▶ [EXERCISE DATA]
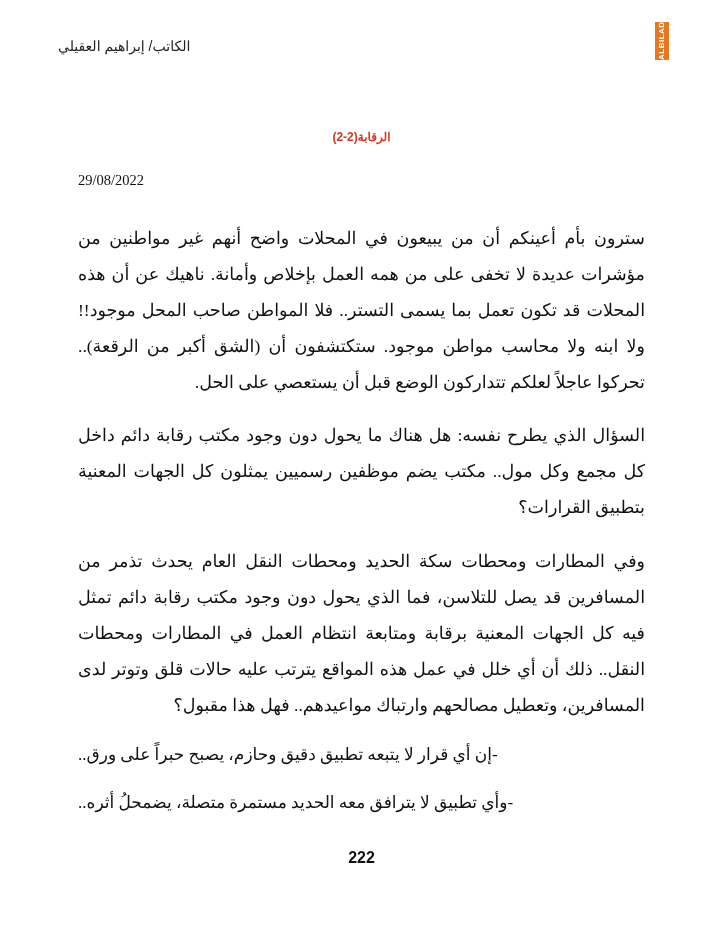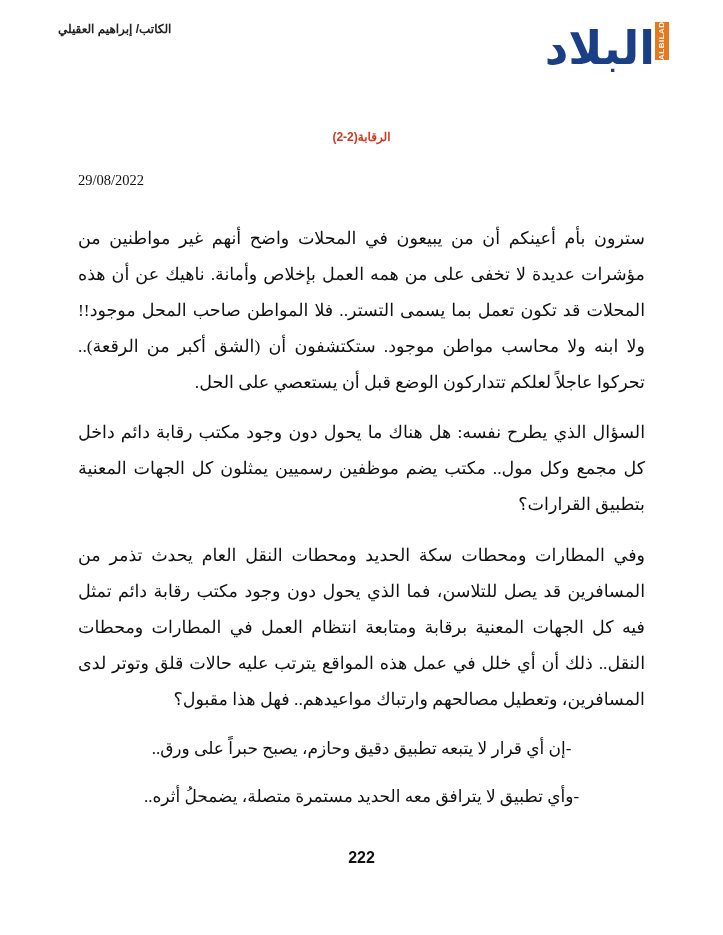--- a/index.html
+++ b/index.html
@@ -70,10 +70,10 @@
   .author {
     position: absolute;
     left: 58px;
-    top: 0;
+    top: 16px;
     font-family: "Liberation Sans", sans-serif;
-    font-size: 12px;
-    font-weight: bold;
+    font-size: 14px;
+    font-weight: normal;
     color: #222;
     direction: rtl;
   }

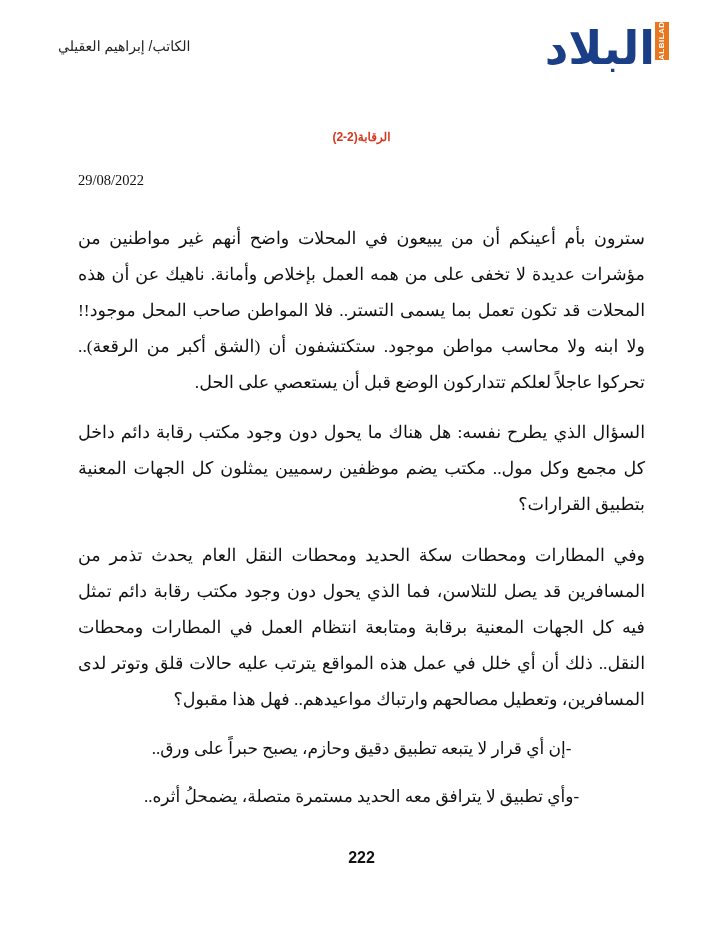--- a/index.html
+++ b/index.html
@@ -144,7 +144,6 @@
 
   <div class="header">
     <div class="logo">
-      <span class="logo-word">البلاد</span>
       <span class="logo-badge">ALBILAD</span>
     </div>
     <div class="author">الكاتب/ إبراهيم العقيلي</div>

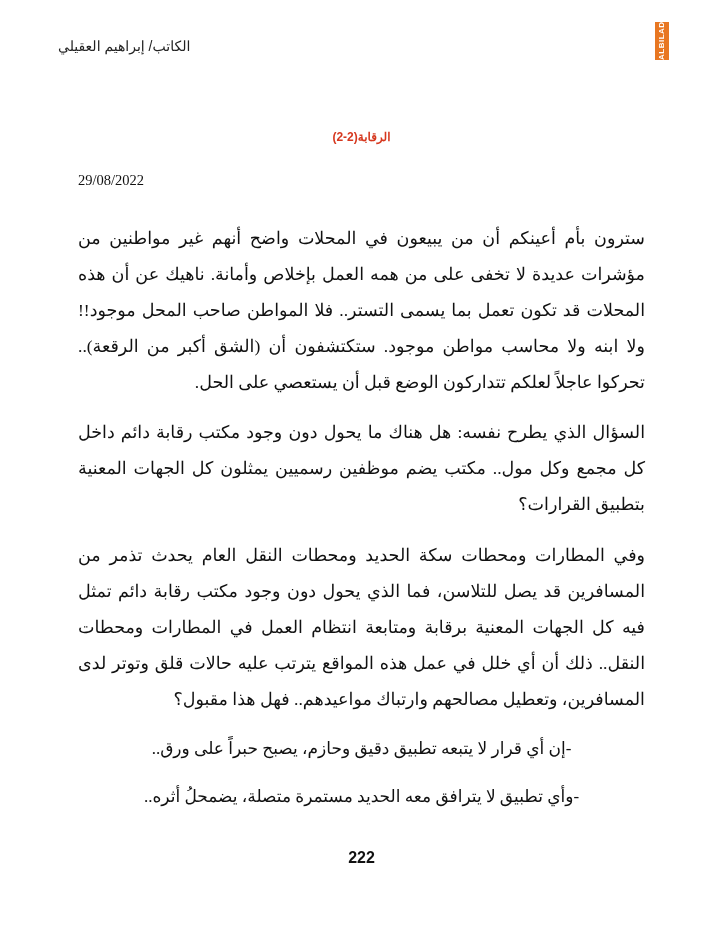--- a/index.html
+++ b/index.html
@@ -110,7 +110,7 @@
     direction: ltr;
   }
   p.para {
-    margin: 12px 0 15px 0;
+    margin: 18px 0 15px 0;
     font-size: 17.5px;
     line-height: 2.05;
     text-align: justify;

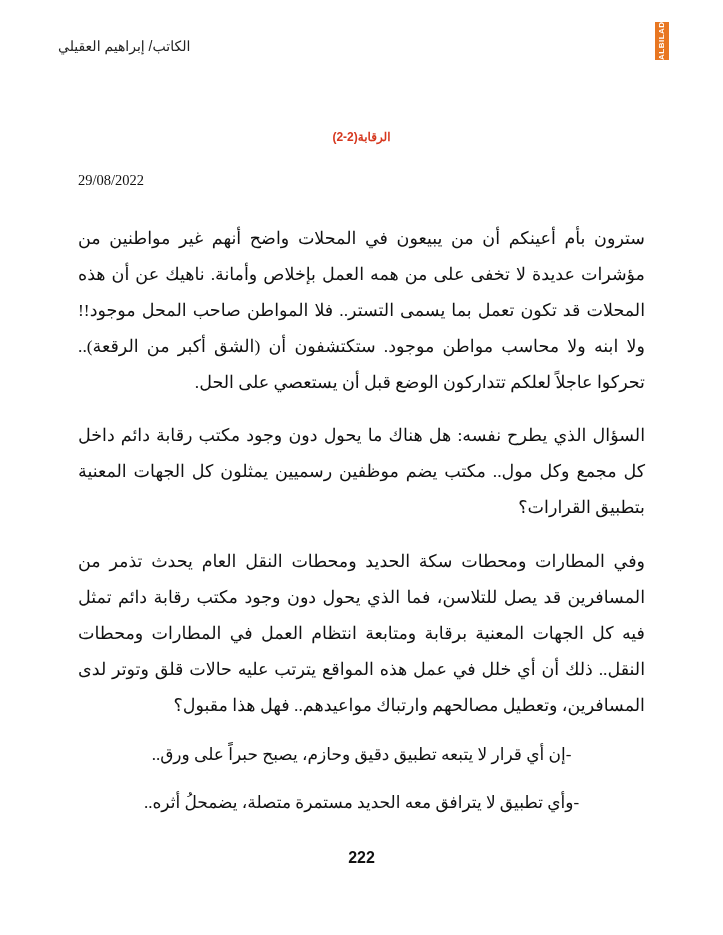--- a/index.html
+++ b/index.html
@@ -121,7 +121,7 @@
     margin: 0 0 14px 0;
     font-size: 17px;
     line-height: 2.0;
-    text-align: center;
+    text-align: left;
     color: #111;
   }
   .page-number {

▶ [WORK TO BE COMPLETED] What is needed is an exact restatement of the lines from the line with "text-align: justify;" through the final line of the data, pictures excluded.

▶ [EXERCISE ANSWER]
     text-align: justify;

--- a/index.html
+++ b/index.html
@@ -121,7 +121,7 @@
     margin: 0 0 14px 0;
     font-size: 17px;
     line-height: 2.0;
-    text-align: center;
+    text-align: left;
     color: #111;
   }
   .page-number {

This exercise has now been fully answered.